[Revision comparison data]
►

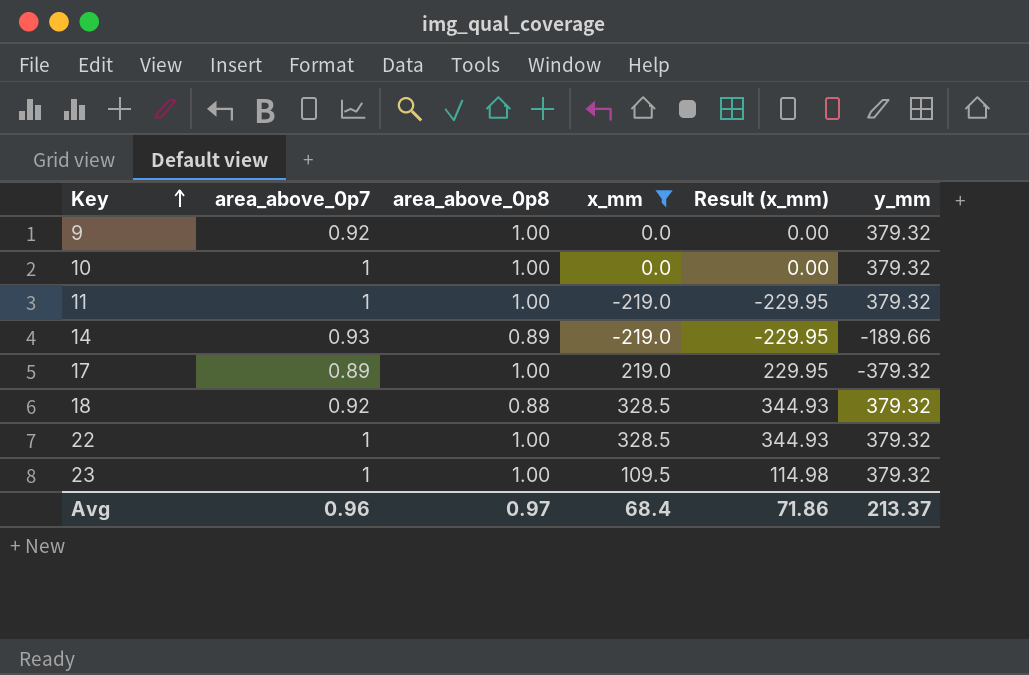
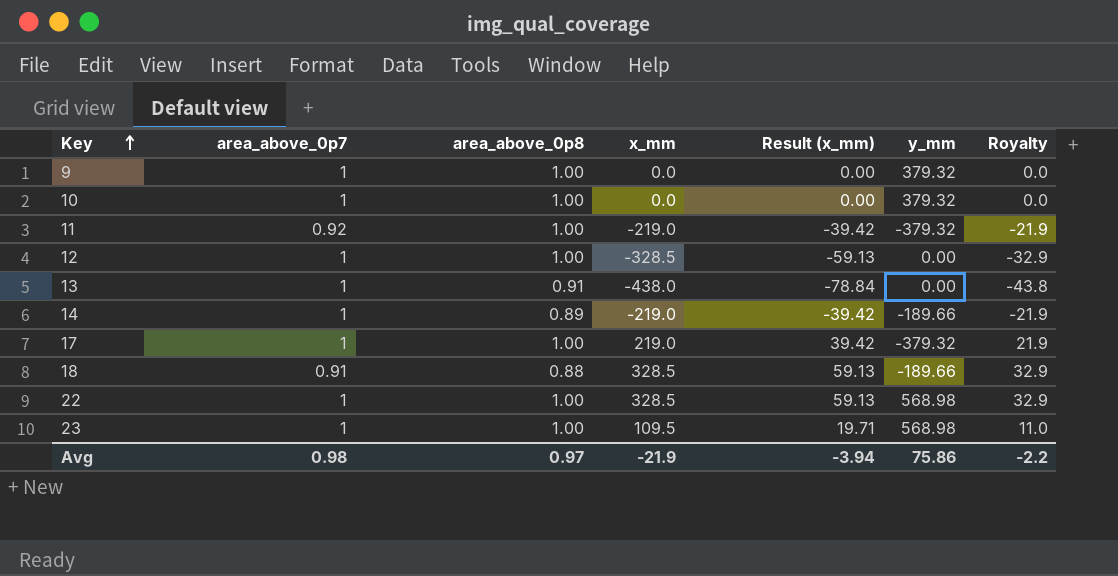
filter: x_mm >= -219.0 -> none
column Result (x_mm) | formula: [x_mm] * 1.05 -> [x_mm] * 0.18
column Royalty | formula: none -> [x_mm] * 0.1
9 | area_above_0p7: 0.92 -> 1
11 | area_above_0p7: 1 -> 0.92
11 | y_mm: 379.32 -> -379.32
14 | area_above_0p7: 0.93 -> 1
17 | area_above_0p7: 0.89 -> 1
18 | area_above_0p7: 0.92 -> 0.91
18 | y_mm: 379.32 -> -189.66
22 | y_mm: 379.32 -> 568.98
23 | y_mm: 379.32 -> 568.98
Avg | area_above_0p7: 0.96 -> 0.98
Avg | x_mm: 68.4 -> -21.9
Avg | Result (x_mm): 71.86 -> -3.94
Avg | y_mm: 213.37 -> 75.86

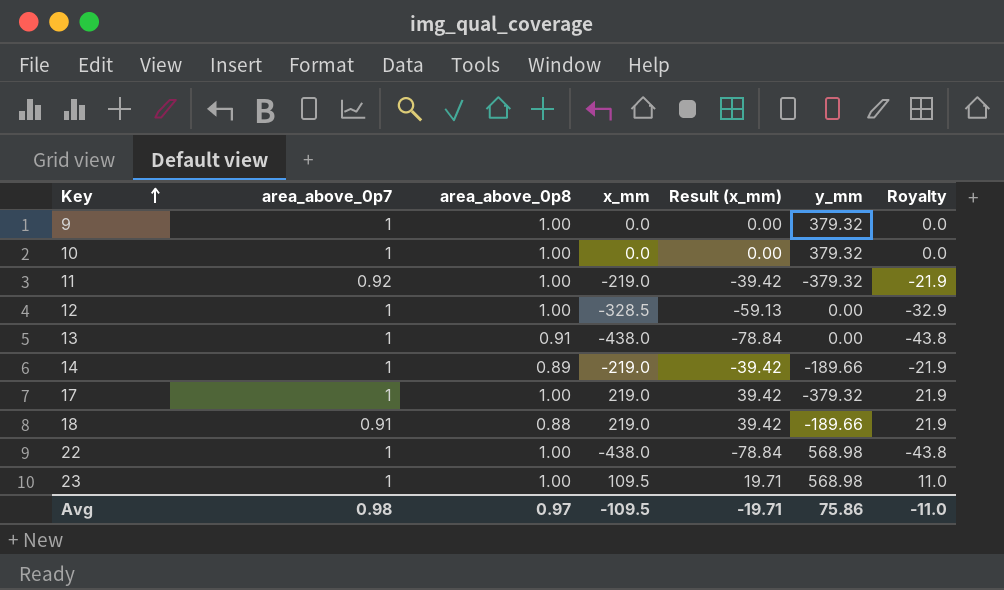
18 | x_mm: 328.5 -> 219.0
18 | Result (x_mm): 59.13 -> 39.42
18 | Royalty: 32.9 -> 21.9
22 | x_mm: 328.5 -> -438.0
22 | Result (x_mm): 59.13 -> -78.84
22 | Royalty: 32.9 -> -43.8
Avg | x_mm: -21.9 -> -109.5
Avg | Result (x_mm): -3.94 -> -19.71
Avg | Royalty: -2.2 -> -11.0

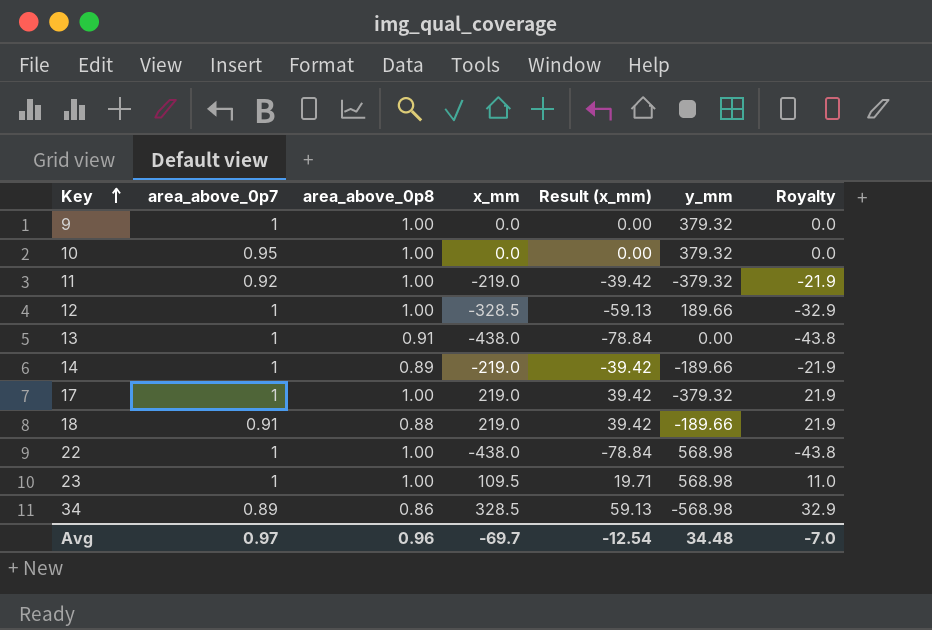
10 | area_above_0p7: 1 -> 0.95
12 | y_mm: 0.00 -> 189.66
row 34: none -> 0.89 | 0.86 | 328.5 | 59.13 | -568.98 | 32.9
Avg | area_above_0p7: 0.98 -> 0.97
Avg | area_above_0p8: 0.97 -> 0.96
Avg | x_mm: -109.5 -> -69.7
Avg | Result (x_mm): -19.71 -> -12.54
Avg | y_mm: 75.86 -> 34.48
Avg | Royalty: -11.0 -> -7.0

◄

What to work on ::
For the entries above, print exactly the lines between the one with "Avg | y_mm: 213.37 -> 75.86" and the one with "Avg | Royalty: -2.2 -> -11.0", inclusive, with no pictures.

Solution below ::
Avg | y_mm: 213.37 -> 75.86

18 | x_mm: 328.5 -> 219.0
18 | Result (x_mm): 59.13 -> 39.42
18 | Royalty: 32.9 -> 21.9
22 | x_mm: 328.5 -> -438.0
22 | Result (x_mm): 59.13 -> -78.84
22 | Royalty: 32.9 -> -43.8
Avg | x_mm: -21.9 -> -109.5
Avg | Result (x_mm): -3.94 -> -19.71
Avg | Royalty: -2.2 -> -11.0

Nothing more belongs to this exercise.